W zeszłym tygodniu w programie śniadaniowym stacji ABC pojawiła Brytyjka, która pochwaliła się, że co 3 miesiące wstrzykuje w twarz botoks swojej 8-letniej córce. Wysyła ją również na regularne woskowanie ciała, by jej skóra była zupełnie gładka.
To, co robię teraz dla Britney, pomoże jej w przyszłości zostać gwiazdą. Wiem, że pewnego dnia zostanie modelką, aktorką, albo piosenkarką. Wszystkie te zabiegi sprawią, że dłużej pozostanie młoda – powiedziała Kerry Campbell. Osoby, które wystawiają dzieci do konkursów piękności, poprawiają im usta. Więcej matek powinno to robić swoim dzieciom.

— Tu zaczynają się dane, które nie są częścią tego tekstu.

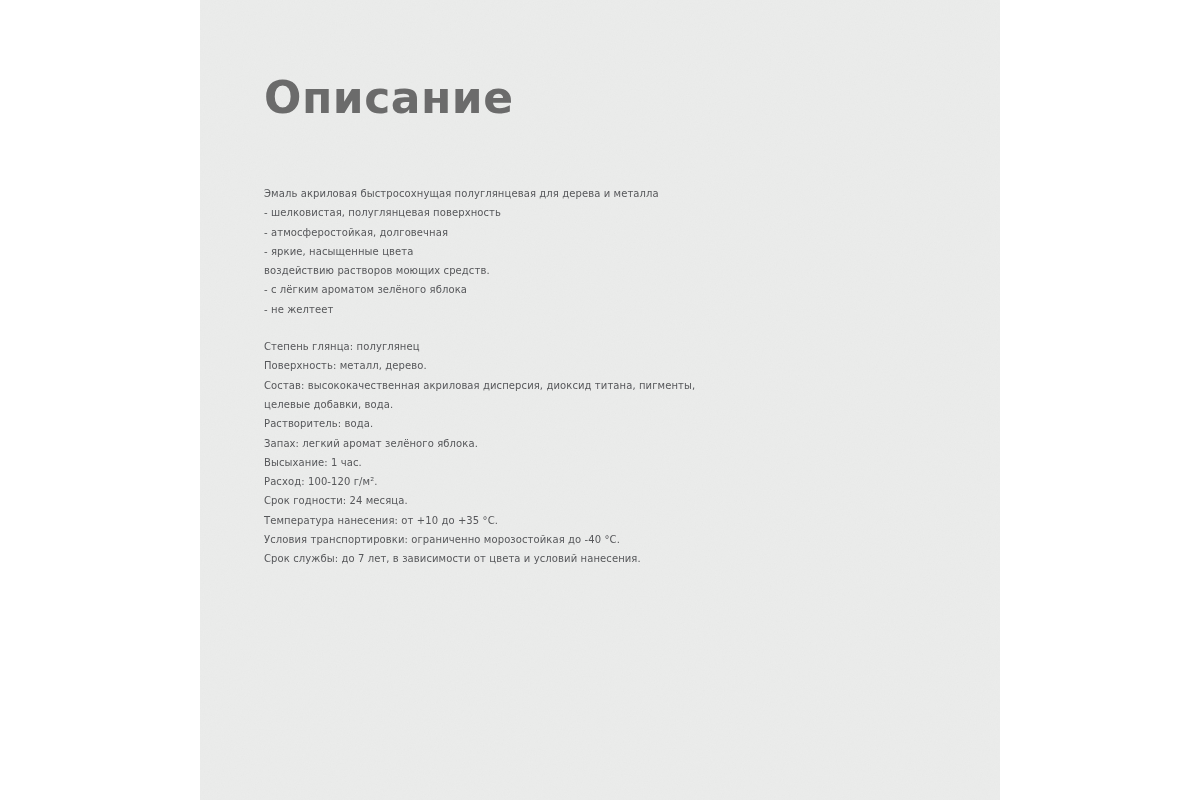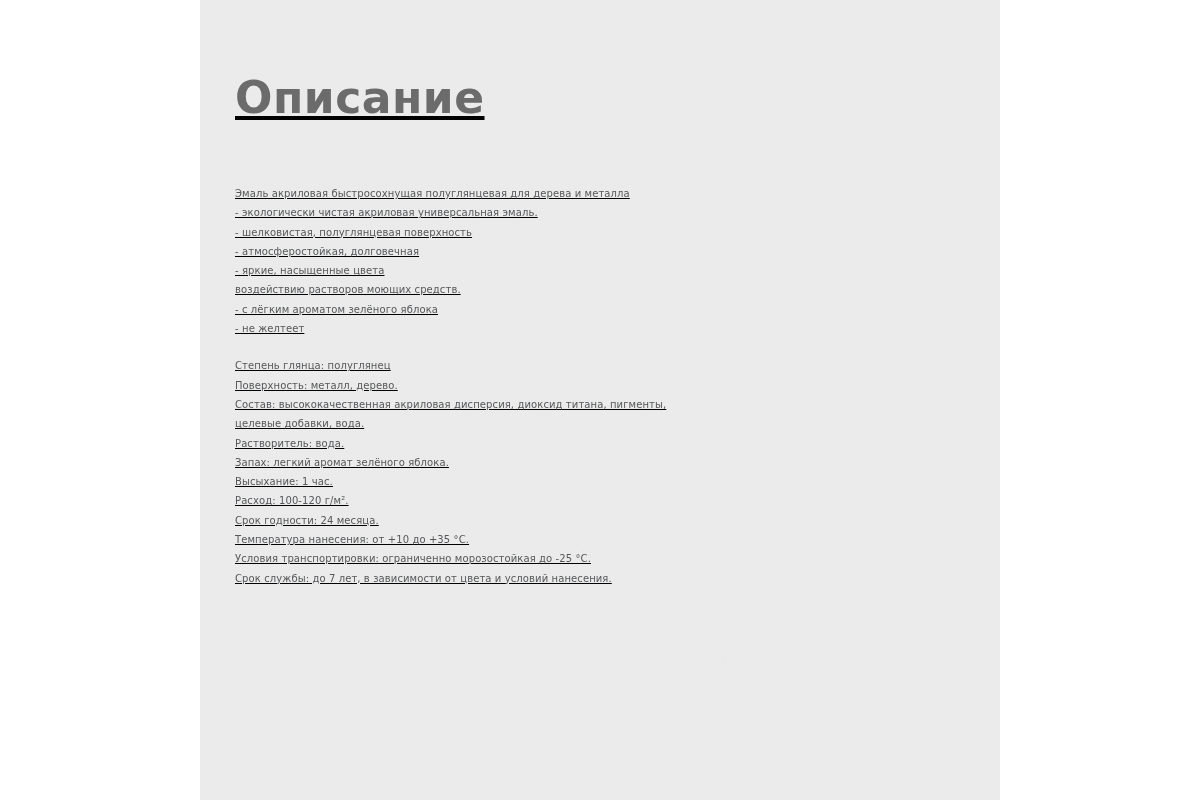--- a/index.html
+++ b/index.html
@@ -38,8 +38,7 @@
   }
   .content {
     position: relative;
-    padding: 0 35px;
-    text-decoration: underline;
+    padding: 0 64px;
   }
   .title {
     margin: 0;

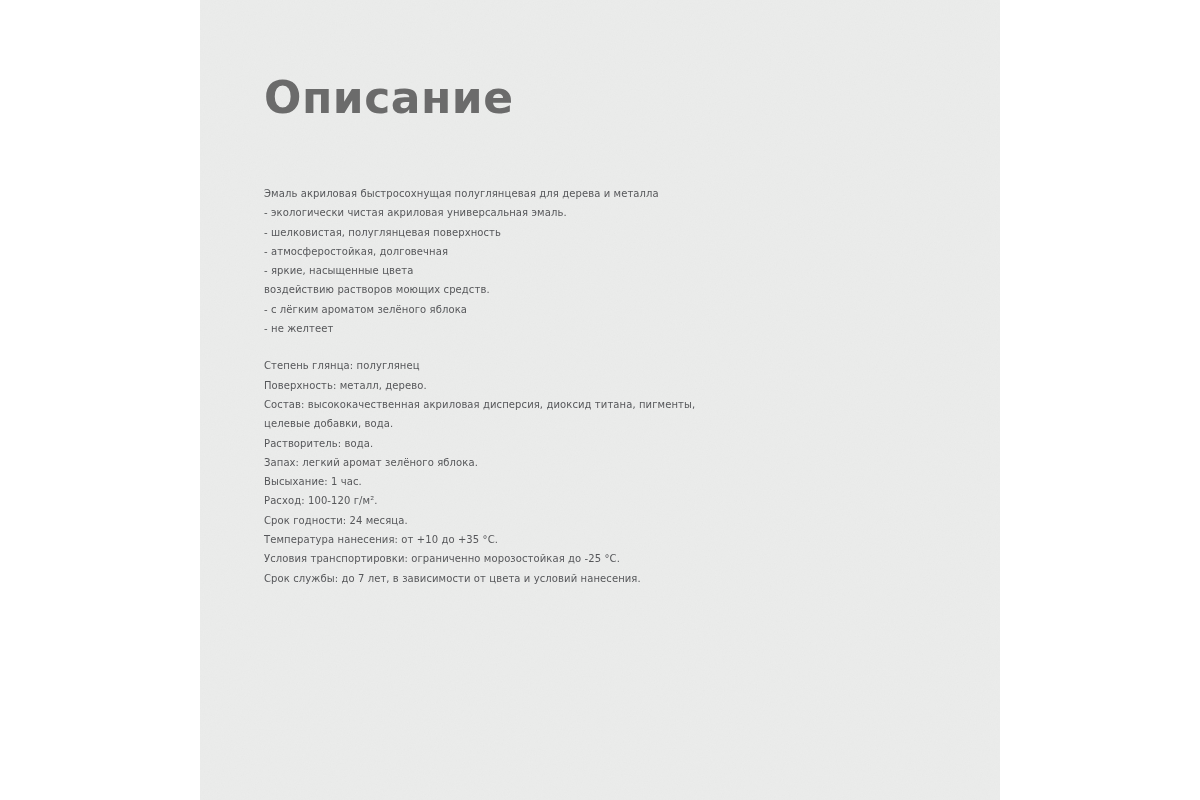--- a/index.html
+++ b/index.html
@@ -81,7 +81,6 @@
       <h1 class="title">Описание</h1>
       <div class="paragraph intro">
           <div class="line">Эмаль акриловая быстросохнущая полуглянцевая для дерева и металла</div>
-          <div class="line">- экологически чистая акриловая универсальная эмаль.</div>
           <div class="line">- шелковистая, полуглянцевая поверхность</div>
           <div class="line">- атмосферостойкая, долговечная</div>
           <div class="line">- яркие, насыщенные цвета</div>

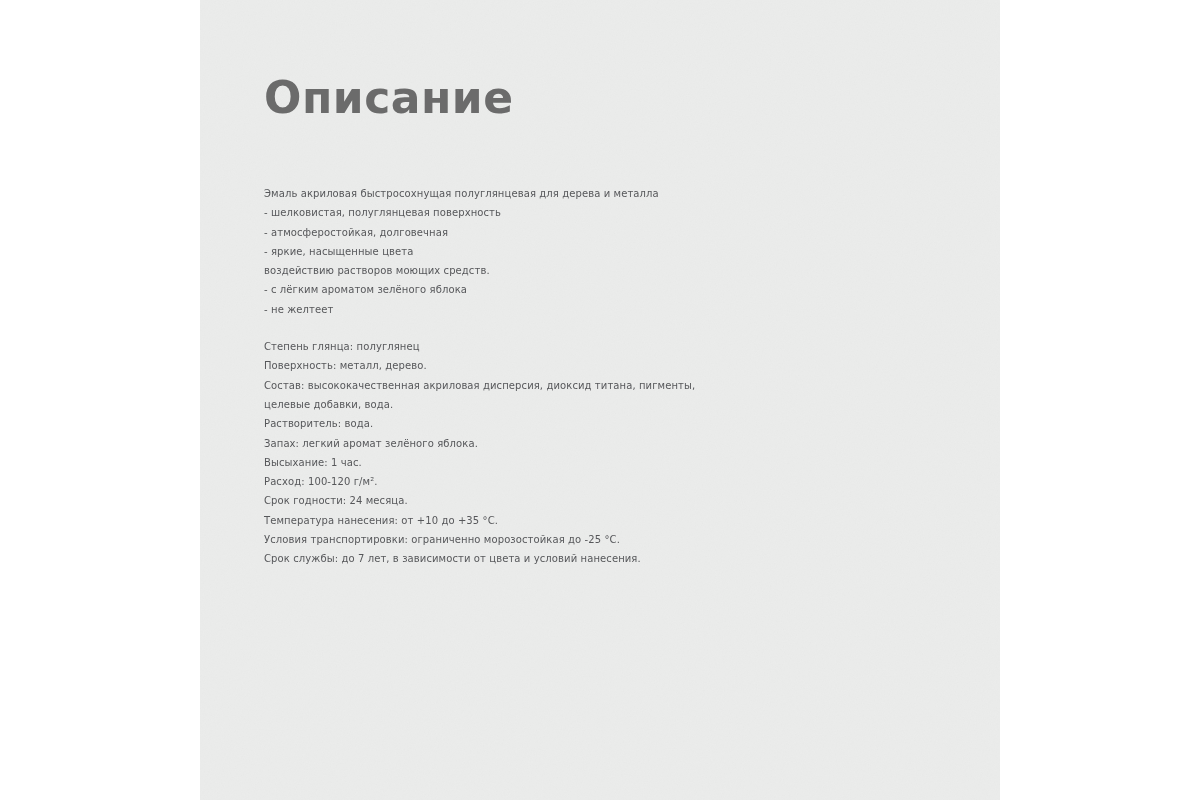--- a/index.html
+++ b/index.html
@@ -99,7 +99,7 @@
           <div class="line">Расход: 100-120 г/м².</div>
           <div class="line">Срок годности: 24 месяца.</div>
           <div class="line">Температура нанесения: от +10 до +35 °С.</div>
-          <div class="line">Условия транспортировки: ограниченно морозостойкая до -25 °С.</div>
+          <div class="line">Условия транспортировки: ограниченно морозостойкая до -40 °С.</div>
           <div class="line">Срок службы: до 7 лет, в зависимости от цвета и условий нанесения.</div>
         </div>
     </div>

Campbell, która na co dzień mieszka w San Francisco, z pewnością nie spodziewała się, do czego to doprowadzi. W piątek opieka społeczna zapukała do jej drzwi i odebrała jej córkę. Jak donosi Daily Telegraph, po emisji programu do opieki społecznej wpłynęło tyle skarg, że Ochrona dziecka zdecydowała się wszcząć dochodzenie wobec nadopiekuńczej matki.
Sprawa jest w toku i będziemy znali szczegóły w ciągu tygodnia. Najważniejsze, że dziecko ma się dobrze – powiedziała Lara Spencer, dziennikarka Good Morning America.
Jak myślicie, czy taka mama powinna mieć prawo do dalszego przerabiania swojej córki?